Базальное тельце – состоит из центрального стержня, вставленного в систему колец (внешняя и внутренняя пара колец).

Химический состав жгутиков: они на 98% состоят из белка (флагеллина).

Механизм жвижения жгутиков: они представляют собой левозакрученную спираль и вращаются против часовой стрелки (при этом клетка движется поступательно).

Функции жгутиков: дают возможность бактериям перемещаться в жидкой среде в поисках более благоприятных условий.

Жгутики типичны для палочковидных и извитых форм бактерий. Лишь только в единичных случаях встречаются у кокков.

ПИЛИ (ФИМБРИИ). Различают: фимбрии общего типа и половые фимбрии.
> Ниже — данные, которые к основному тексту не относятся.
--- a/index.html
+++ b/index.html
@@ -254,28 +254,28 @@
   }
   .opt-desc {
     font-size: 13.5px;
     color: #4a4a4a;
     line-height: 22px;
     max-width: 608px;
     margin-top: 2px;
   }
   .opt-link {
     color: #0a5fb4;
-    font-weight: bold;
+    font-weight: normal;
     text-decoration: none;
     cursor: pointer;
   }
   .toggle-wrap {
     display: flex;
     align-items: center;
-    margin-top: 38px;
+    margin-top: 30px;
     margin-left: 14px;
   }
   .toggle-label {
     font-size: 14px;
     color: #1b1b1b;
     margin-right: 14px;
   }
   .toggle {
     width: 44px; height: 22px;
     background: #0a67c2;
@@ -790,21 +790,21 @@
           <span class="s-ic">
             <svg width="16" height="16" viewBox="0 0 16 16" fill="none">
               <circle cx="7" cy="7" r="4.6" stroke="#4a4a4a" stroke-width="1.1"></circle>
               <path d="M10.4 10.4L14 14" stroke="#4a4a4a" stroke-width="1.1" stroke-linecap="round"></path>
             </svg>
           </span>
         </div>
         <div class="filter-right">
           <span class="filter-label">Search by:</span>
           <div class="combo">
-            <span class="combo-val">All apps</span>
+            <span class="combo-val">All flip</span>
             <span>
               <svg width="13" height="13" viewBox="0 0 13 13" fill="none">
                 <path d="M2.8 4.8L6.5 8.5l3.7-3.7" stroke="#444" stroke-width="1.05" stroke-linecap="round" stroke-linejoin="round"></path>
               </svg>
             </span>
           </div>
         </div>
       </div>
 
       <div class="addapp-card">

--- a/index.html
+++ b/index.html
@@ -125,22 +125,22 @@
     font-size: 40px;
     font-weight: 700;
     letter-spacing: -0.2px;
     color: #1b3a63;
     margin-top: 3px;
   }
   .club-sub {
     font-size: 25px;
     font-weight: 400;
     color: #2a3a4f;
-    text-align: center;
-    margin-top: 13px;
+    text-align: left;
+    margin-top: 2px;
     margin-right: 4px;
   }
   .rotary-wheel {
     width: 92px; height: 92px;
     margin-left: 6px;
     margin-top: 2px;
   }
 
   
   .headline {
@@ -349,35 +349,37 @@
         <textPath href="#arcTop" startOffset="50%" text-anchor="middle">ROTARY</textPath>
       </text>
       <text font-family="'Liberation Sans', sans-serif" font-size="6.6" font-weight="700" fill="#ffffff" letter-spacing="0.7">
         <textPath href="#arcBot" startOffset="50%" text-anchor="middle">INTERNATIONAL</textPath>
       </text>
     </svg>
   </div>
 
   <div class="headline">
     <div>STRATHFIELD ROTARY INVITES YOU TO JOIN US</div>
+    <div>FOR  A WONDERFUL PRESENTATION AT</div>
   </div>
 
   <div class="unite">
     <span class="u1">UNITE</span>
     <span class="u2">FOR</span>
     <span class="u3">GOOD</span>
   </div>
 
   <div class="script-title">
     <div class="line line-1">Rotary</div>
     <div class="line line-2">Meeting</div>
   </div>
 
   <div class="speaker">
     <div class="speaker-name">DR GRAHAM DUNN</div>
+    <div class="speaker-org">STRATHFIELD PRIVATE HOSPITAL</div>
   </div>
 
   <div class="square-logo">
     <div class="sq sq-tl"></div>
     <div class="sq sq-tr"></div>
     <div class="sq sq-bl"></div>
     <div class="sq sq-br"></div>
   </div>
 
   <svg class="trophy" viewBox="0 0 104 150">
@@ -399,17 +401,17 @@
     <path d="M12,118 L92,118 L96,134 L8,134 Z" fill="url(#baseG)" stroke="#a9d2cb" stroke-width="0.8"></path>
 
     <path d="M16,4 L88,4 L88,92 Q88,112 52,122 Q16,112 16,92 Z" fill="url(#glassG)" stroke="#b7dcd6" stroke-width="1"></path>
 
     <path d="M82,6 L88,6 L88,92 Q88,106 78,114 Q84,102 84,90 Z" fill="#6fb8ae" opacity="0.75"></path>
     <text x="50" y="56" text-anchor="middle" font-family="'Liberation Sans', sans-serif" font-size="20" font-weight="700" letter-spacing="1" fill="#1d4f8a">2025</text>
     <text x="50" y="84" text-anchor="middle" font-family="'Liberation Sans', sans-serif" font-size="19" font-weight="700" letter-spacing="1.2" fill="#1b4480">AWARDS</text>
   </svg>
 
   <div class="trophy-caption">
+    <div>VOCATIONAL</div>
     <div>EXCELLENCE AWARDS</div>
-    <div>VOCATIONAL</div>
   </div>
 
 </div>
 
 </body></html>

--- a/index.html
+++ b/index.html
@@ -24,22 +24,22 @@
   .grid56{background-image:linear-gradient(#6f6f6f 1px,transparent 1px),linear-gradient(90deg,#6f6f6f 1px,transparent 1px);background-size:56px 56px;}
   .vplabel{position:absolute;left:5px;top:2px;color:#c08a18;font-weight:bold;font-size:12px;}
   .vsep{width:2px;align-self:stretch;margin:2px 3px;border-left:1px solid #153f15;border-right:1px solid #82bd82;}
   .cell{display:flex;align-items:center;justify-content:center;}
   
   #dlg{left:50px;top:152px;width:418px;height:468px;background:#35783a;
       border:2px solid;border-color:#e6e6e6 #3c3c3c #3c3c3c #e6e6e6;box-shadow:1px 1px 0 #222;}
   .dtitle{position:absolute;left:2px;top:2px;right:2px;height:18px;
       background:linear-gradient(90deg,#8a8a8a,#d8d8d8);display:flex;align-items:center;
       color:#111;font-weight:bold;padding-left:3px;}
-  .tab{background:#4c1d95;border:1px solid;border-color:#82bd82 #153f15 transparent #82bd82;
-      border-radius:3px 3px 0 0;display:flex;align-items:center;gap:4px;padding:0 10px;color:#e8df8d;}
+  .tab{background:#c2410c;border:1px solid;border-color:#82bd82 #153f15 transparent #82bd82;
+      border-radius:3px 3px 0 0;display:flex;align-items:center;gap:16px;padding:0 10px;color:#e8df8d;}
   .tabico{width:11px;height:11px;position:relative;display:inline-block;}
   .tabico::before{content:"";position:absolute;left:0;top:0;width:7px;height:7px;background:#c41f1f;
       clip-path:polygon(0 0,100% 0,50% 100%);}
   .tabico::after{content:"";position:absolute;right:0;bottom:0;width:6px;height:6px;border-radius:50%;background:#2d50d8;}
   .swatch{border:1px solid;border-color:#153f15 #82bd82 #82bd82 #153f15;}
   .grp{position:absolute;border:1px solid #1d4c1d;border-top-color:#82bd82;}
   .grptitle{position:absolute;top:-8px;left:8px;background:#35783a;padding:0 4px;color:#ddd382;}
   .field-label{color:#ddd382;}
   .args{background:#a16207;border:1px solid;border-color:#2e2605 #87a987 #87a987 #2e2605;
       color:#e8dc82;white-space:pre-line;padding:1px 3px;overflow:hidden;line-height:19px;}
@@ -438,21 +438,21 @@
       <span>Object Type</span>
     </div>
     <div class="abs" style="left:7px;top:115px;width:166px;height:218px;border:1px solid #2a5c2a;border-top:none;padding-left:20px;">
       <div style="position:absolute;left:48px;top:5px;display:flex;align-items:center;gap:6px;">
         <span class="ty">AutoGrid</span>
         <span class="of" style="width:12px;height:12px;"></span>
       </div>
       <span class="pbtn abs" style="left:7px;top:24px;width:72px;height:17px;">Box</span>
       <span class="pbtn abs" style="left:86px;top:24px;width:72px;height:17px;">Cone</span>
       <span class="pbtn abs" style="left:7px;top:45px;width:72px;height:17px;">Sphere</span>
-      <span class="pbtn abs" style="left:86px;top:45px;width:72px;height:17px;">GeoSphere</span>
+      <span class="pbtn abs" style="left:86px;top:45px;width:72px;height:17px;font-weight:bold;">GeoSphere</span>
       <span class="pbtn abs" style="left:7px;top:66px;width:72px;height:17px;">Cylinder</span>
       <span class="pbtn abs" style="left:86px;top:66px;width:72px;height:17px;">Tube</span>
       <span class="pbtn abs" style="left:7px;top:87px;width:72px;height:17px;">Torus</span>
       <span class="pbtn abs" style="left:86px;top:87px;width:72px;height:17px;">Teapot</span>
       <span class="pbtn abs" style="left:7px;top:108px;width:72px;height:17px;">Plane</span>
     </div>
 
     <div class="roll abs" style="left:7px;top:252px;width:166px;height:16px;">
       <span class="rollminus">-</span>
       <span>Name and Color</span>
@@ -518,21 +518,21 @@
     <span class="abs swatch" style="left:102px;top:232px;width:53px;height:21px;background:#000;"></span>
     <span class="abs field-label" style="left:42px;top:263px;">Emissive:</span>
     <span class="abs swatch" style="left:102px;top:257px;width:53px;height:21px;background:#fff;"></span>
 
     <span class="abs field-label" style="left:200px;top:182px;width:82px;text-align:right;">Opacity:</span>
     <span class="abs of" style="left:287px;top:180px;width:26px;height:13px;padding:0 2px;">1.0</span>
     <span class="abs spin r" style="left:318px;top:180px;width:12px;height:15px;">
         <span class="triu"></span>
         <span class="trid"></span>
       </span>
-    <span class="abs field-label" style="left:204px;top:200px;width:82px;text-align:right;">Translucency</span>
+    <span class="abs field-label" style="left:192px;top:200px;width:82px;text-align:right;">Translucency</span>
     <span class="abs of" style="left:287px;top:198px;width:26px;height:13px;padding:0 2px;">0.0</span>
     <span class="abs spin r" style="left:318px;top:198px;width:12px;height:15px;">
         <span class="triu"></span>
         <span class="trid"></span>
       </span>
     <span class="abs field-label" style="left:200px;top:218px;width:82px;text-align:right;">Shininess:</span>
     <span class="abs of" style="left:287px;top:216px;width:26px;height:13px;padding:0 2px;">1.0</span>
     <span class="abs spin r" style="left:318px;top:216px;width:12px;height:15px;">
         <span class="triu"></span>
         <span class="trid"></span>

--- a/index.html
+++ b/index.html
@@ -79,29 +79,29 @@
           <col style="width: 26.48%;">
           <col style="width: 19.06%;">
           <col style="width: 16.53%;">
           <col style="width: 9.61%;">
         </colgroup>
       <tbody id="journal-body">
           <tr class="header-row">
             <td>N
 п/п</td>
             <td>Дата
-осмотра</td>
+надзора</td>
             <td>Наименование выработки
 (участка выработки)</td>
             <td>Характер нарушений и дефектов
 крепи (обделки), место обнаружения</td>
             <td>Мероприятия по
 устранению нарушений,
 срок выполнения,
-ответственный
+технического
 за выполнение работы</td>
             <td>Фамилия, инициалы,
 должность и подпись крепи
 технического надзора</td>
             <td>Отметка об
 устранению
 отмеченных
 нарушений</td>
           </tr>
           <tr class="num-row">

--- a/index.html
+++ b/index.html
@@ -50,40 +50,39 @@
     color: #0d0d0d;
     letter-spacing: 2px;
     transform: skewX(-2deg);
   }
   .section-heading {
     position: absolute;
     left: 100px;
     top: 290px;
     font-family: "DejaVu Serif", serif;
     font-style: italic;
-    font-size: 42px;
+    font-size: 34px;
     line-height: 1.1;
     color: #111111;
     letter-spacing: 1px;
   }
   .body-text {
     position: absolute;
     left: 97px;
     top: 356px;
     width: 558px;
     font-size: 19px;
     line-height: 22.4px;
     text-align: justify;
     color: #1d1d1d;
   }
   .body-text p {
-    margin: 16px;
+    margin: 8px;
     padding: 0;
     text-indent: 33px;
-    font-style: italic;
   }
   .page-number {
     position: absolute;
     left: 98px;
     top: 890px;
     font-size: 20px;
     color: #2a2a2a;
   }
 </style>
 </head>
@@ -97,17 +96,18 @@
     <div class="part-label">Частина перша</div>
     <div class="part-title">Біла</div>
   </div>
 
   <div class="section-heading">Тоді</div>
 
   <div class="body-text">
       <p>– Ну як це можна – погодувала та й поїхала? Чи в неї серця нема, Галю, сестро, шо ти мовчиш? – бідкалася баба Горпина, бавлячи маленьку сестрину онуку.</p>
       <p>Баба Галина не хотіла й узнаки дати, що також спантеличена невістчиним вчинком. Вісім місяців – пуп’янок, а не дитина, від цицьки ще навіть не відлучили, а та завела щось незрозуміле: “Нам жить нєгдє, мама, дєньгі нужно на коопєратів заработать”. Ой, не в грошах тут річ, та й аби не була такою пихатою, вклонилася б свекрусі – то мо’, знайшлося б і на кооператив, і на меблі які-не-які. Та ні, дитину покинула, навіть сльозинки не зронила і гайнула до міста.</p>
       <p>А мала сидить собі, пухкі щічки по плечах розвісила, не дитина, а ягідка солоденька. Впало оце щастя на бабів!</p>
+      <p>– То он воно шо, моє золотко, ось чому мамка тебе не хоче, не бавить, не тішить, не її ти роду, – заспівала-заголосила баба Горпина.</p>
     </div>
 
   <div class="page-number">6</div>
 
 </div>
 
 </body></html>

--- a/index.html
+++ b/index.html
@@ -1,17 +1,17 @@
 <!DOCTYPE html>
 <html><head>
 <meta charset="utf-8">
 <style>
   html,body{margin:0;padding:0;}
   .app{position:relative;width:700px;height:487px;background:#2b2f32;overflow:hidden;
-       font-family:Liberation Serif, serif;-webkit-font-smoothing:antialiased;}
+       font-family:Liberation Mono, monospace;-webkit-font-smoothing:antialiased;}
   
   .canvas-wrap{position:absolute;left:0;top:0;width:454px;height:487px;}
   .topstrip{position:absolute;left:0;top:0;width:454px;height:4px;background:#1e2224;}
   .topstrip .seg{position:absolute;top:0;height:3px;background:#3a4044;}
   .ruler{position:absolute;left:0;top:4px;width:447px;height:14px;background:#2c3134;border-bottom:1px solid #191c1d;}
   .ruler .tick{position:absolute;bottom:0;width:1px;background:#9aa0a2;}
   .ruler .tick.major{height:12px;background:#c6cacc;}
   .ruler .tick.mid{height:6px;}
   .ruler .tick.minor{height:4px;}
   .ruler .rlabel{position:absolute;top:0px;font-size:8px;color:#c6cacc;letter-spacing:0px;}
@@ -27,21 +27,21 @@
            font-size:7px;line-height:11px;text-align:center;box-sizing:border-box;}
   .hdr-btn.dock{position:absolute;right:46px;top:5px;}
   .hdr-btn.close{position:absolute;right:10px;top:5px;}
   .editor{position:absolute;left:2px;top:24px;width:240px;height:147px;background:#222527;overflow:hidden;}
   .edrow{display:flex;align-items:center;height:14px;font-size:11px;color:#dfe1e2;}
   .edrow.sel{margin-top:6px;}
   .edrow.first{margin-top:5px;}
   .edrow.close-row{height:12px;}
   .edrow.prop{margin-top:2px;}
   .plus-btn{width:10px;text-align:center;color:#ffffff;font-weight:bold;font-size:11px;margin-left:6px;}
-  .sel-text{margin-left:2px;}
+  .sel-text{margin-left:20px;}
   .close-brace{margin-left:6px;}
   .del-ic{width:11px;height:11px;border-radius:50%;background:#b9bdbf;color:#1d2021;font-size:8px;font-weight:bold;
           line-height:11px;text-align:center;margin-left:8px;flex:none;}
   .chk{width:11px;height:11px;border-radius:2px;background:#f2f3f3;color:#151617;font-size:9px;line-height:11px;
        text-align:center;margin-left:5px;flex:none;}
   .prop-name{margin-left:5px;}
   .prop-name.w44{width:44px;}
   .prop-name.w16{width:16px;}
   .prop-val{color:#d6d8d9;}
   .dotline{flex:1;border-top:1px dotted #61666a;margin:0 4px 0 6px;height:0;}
Фимбрии общего типа – это прямые полые цилиндры, отходящие от цитоплазматической мембраны (ЦПМ).

Отличие фимбрий от жгутиков: они не выполняют функцию движения, короче, толще, не согнуты штопорообразно.

Строение фимбрий: состоят из белка – пилина.

Функции фимбрий общего типа:

Половые фимбрии – это прямые полые цилиндры, имеющиеся у мужских клеток бактерий и служащие для конъюгации.

Строение фимбрий: состоят из белка – пилина.

Функции. Половые фибрии образуются у мужских клеток бактерий (доноров) благодаря наличию полового фактора (находится в плазмидах). Они необходимы для прикрепления мужской клетки к женской клетки (реципиентов) и введения ей ДНК. Такой процесс называется конъюгацией (половой процесс). Она служит не для размножения, а для передачи новых генетических признаков (устойчивость к антибиотикам).